*** Opening Excerpted records ***

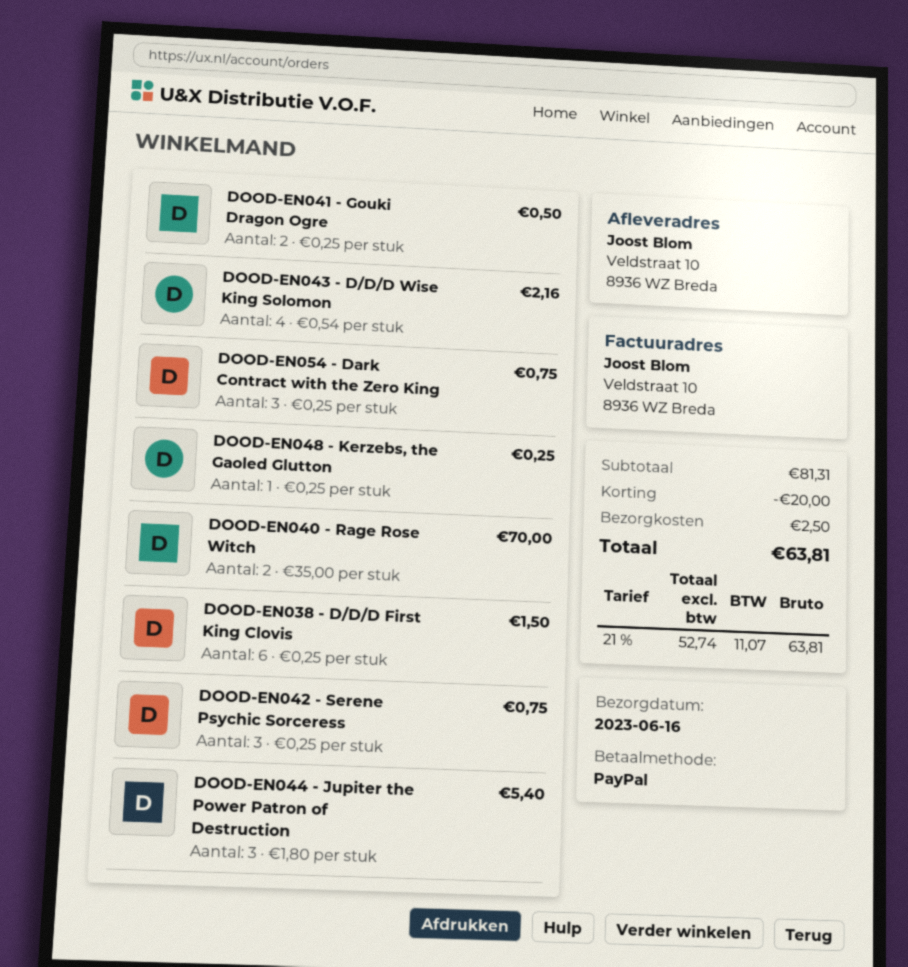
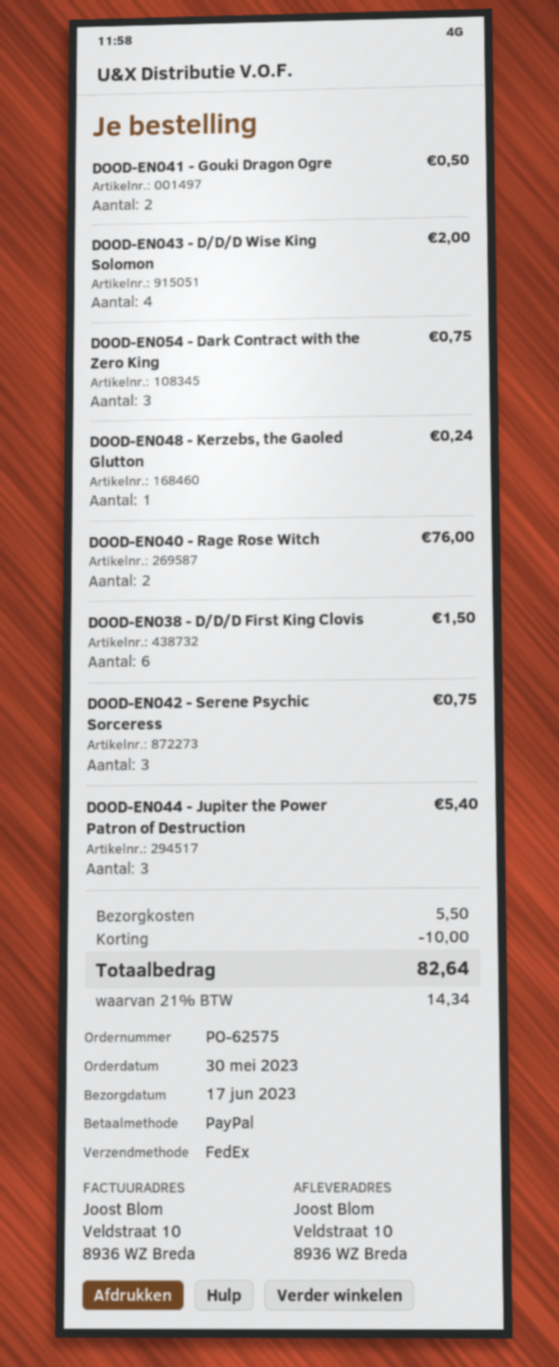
delivery date: 2023-06-16 -> 2023-06-17
DOOD-EN043 - D/D/D Wise King Solomon: 4 for 2.16 -> 4 for 2.00
DOOD-EN048 - Kerzebs, the Gaoled Glutton: 1 for 0.25 -> 1 for 0.24
DOOD-EN040 - Rage Rose Witch: 2 for 70.00 -> 2 for 76.00
discount: 20.00 -> 10.00
shipping: 2.50 -> 5.50
tax: 21% = 11.07 -> 21% = 14.34
total: 63.81 -> 82.64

*** Closing Excerpted records ***

Your task -
Each record must appear again exactly as written above, without its pictures.

Solution to this task -
delivery date: 2023-06-16 -> 2023-06-17
DOOD-EN043 - D/D/D Wise King Solomon: 4 for 2.16 -> 4 for 2.00
DOOD-EN048 - Kerzebs, the Gaoled Glutton: 1 for 0.25 -> 1 for 0.24
DOOD-EN040 - Rage Rose Witch: 2 for 70.00 -> 2 for 76.00
discount: 20.00 -> 10.00
shipping: 2.50 -> 5.50
tax: 21% = 11.07 -> 21% = 14.34
total: 63.81 -> 82.64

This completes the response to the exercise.